На северном крае неба по ночам всполохи дальних сияний, и оттуда стужа и пурга, и так с ноября — четыре месяца: руки прилипают к железу, а в пору свадеб флажки перед избой с новобрачными осыпаны снежной пылью.
Масленицу жгут за нижним омутом на переезде, чтобы, упаси боже, не загорелась мельница.
А там и март — морозец и солнышко, алмазный наст, и по нему без лыж пройдешь до Сухоны и до Ветлуги, а вот и Евдокия Омочи Подол обувается в подшитые валенцы.
Апрель пахнет прелой почвой и гнилой стружкой. Плотины разобраны, и мутно-коричневая вода свободно льется из верхнего омута в нижний.
В мае хрущи в березовых рощах, и в лунной кисее будто срубленные из серебряных бревен деревеньки.
Чуть стемнеет, рыболов прикрепляет жаровню на носу лодки и с острогой крадется по мелкой воде, нанося удар зазевавшейся на огонь щуке.
А губерния — мокрая, ведь и она поилица Великой реки.
Только придет пора траву косить, заплещет дождик-сеногной — и сено в воде, и мокрые волосы берез мотаются по ветру.
Зато грибы родятся, и сваришь их — они уже не грибы, а балуечки.
На теплых и влажных горушках в тонких березнячках и еще более тонких осинничках — черный гриб подберезовик и красный подосиновик. Там же, где береза с елью, белый — мал мала меньше — гриб, по-местному «коровка». И там же склеротическое ухо старой земли — волнушка.
По канавам «сухари» бледней писчей бумаги и с такой же бледной решеткой. Здесь же гриб-«табак» — надави, как дымок от цигарки, от него споры.
Поближе к деревням «быки». Их едят старухи, которым в лес далеко.

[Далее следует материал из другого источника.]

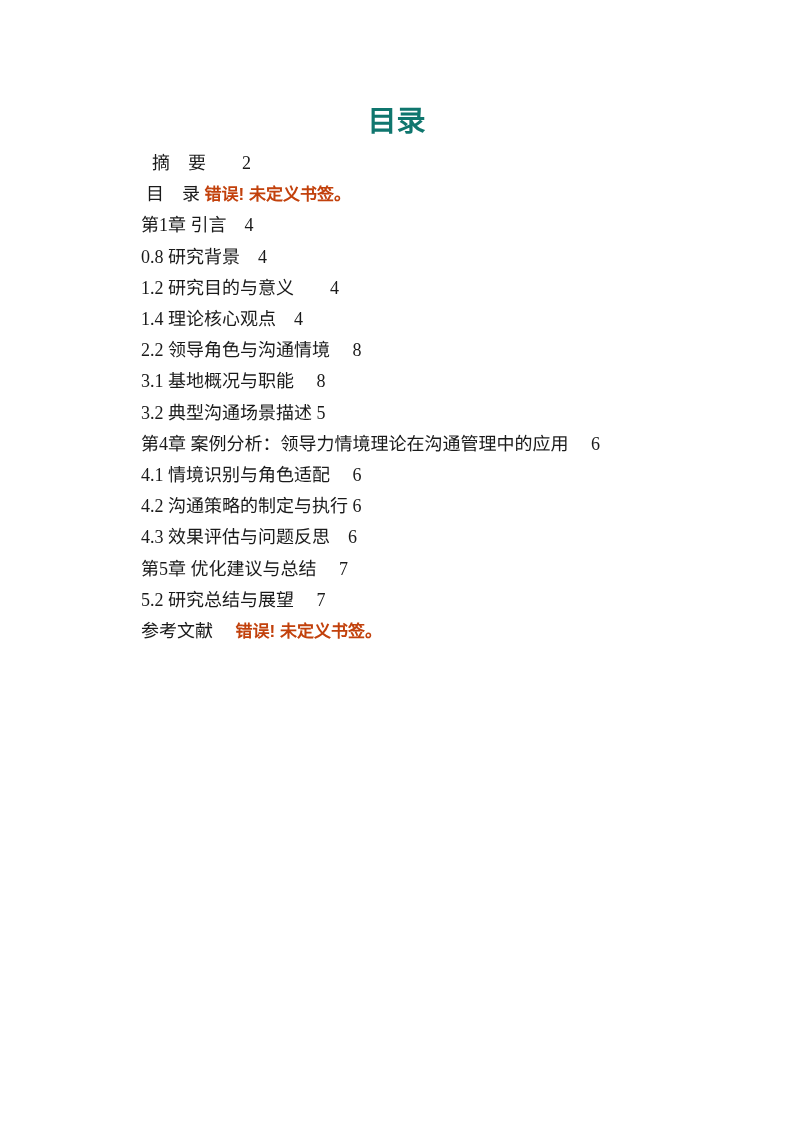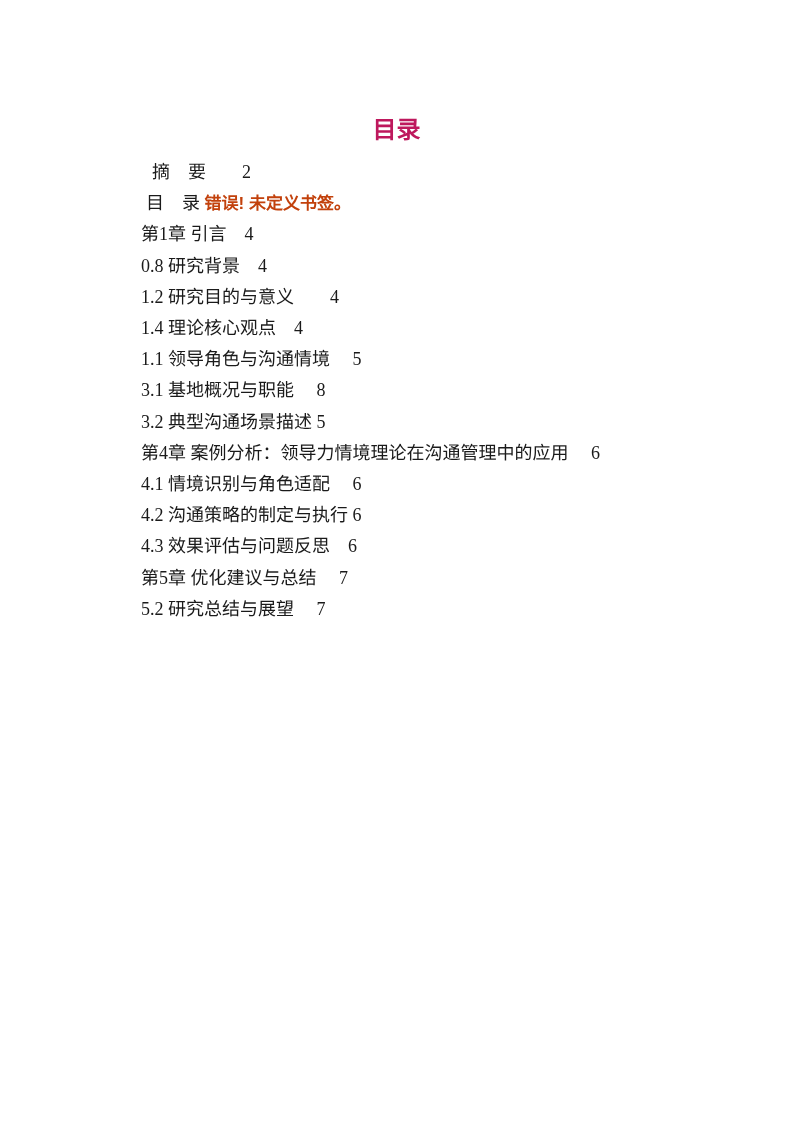--- a/index.html
+++ b/index.html
@@ -18,14 +18,14 @@
     box-sizing: border-box;
   }
   .doc-title {
-    margin: 13px;
+    margin: 4px;
     padding-top: 104px;
     text-align: center;
     font-family: "Liberation Sans", "DejaVu Sans", sans-serif;
     font-weight: 700;
-    font-size: 24px;
+    font-size: 29px;
     line-height: 26px;
-    color: #be185d;
+    color: #0f766e;
   }
   .toc {
     margin: 14px 0 0 141px;

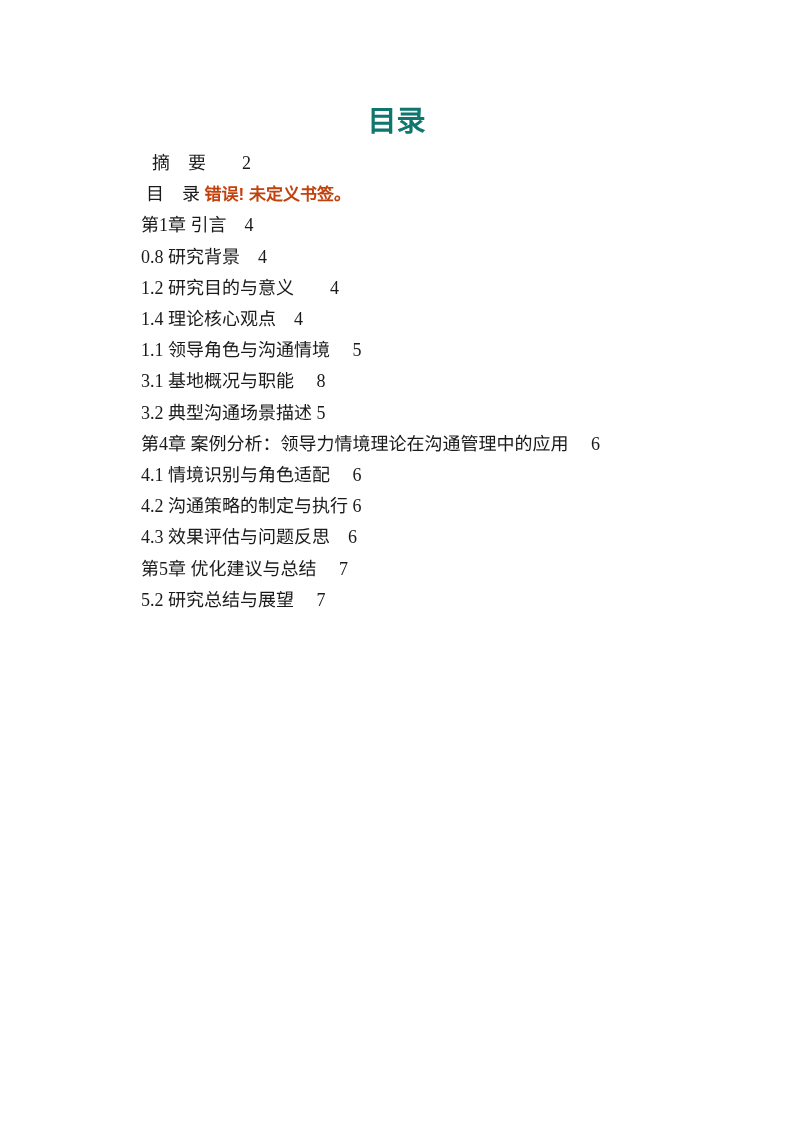--- a/index.html
+++ b/index.html
@@ -67,7 +67,7 @@
 
     <div class="toc-row"><span>1.4 理论核心观点　4</span></div>
 
-    <div class="toc-row"><span>1.1 领导角色与沟通情境　 5</span></div>
+    <div class="toc-row"><span>2.2 领导角色与沟通情境　 8</span></div>
 
 
     <div class="toc-row"><span>3.1 基地概况与职能　 8</span></div>

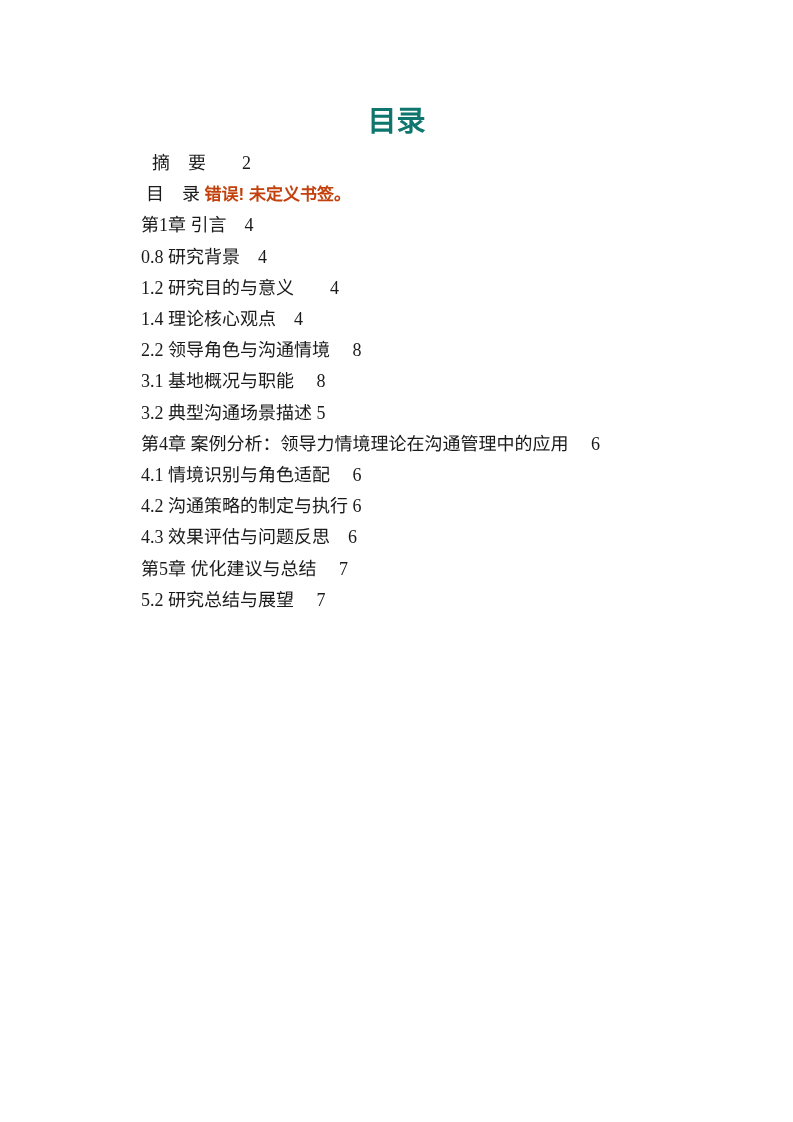--- a/index.html
+++ b/index.html
@@ -87,6 +87,7 @@
 
     <div class="toc-row"><span>5.2 研究总结与展望　 7</span></div>
 
+    <div class="toc-row"><span>参考文献　 </span><span class="err">错误! 未定义书签。</span></div>
 
   </div>
 </div>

Всюду мухомор — для мух его сахаром посыпают, всюду сыроежка — ее слизывает мягким языком молочный скот. А рыжую лисичку кушают только оставшиеся от ливонского магистра немцы.
Позже, там, где жар тянет в небо сосну, в жаровом бору — бутылочный, проходящий в горлышко бутылки рыжик.
Грибы в Пятницком не собирают, а берут. Старики сапожными ножиками (черенок в тряпочке) срезают ножку и, благословясь, крошат, чтобы не оскудела лесная волость грибами.
А дождь льет и льет, а перестанет — тогда слыхать гудки со Станции, что́ опять-таки к дождю.
Пора писать «сорок плешивых» — только они спасут от дождя.
Список начинают с Прохора Петухова, за ним следует отец Григорий Гиацинтов и другие пятницкие деятели мужского пола, и папа Михаил Васильевич, и все дяди Саши и Пети, рассеянные по русскому государству, а также и дядя профессор из университетского юго-западного города.
Набралось тридцать восемь, не хватает двух.
Михаил Васильевич писать Бунина не позволяет: такой писатель не может быть лыс, и предлагает российского Золя — Боборыкина. Семен же Семенович — председателя Государственной думы Головина: этот, несомненно, лыс.